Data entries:
★ ★ ★
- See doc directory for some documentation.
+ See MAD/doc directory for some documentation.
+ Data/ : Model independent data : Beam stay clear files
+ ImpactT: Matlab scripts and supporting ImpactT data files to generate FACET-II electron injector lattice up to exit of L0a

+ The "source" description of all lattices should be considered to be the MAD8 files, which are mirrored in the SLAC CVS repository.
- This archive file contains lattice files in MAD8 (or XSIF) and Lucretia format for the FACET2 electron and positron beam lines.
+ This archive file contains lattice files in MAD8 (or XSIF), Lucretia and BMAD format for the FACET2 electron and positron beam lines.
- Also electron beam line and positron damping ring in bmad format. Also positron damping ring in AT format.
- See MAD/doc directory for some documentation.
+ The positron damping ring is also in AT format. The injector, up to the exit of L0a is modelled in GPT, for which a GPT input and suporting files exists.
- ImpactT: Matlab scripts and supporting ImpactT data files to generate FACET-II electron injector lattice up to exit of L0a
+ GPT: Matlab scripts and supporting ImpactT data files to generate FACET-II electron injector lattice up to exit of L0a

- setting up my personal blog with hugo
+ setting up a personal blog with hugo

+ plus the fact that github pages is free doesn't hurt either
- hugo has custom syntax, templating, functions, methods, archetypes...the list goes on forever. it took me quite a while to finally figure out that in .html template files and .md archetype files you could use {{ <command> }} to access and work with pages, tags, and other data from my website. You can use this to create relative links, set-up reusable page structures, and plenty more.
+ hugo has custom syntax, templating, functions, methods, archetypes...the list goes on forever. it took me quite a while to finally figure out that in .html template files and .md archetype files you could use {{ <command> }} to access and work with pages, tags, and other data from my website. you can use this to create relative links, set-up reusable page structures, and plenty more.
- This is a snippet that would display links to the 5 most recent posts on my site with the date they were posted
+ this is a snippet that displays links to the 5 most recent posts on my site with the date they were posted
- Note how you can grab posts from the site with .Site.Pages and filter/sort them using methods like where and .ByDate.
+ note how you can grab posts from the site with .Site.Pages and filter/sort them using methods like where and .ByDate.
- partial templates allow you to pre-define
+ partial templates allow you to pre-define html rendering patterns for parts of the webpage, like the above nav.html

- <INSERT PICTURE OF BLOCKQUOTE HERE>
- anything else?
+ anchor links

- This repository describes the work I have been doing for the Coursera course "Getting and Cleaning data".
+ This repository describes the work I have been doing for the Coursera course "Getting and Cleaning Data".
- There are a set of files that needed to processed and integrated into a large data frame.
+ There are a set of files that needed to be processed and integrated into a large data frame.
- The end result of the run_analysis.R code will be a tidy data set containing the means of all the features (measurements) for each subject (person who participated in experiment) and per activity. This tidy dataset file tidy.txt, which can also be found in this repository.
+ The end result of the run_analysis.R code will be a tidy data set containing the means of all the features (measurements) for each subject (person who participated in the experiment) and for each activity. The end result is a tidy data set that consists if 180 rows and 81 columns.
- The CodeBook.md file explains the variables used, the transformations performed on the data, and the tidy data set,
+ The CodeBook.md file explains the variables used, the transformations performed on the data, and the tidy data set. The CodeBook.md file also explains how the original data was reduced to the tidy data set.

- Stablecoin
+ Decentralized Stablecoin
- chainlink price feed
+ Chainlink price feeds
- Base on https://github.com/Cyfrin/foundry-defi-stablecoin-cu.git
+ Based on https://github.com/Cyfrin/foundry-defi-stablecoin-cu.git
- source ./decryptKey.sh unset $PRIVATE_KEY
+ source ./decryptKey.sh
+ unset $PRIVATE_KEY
★ ★ ★
• [What you need to do] Copy each line containing the word "Matlab" from the data.

• [Response]
+ ImpactT: Matlab scripts and supporting ImpactT data files to generate FACET-II electron injector lattice up to exit of L0a
- ImpactT: Matlab scripts and supporting ImpactT data files to generate FACET-II electron injector lattice up to exit of L0a
+ GPT: Matlab scripts and supporting ImpactT data files to generate FACET-II electron injector lattice up to exit of L0a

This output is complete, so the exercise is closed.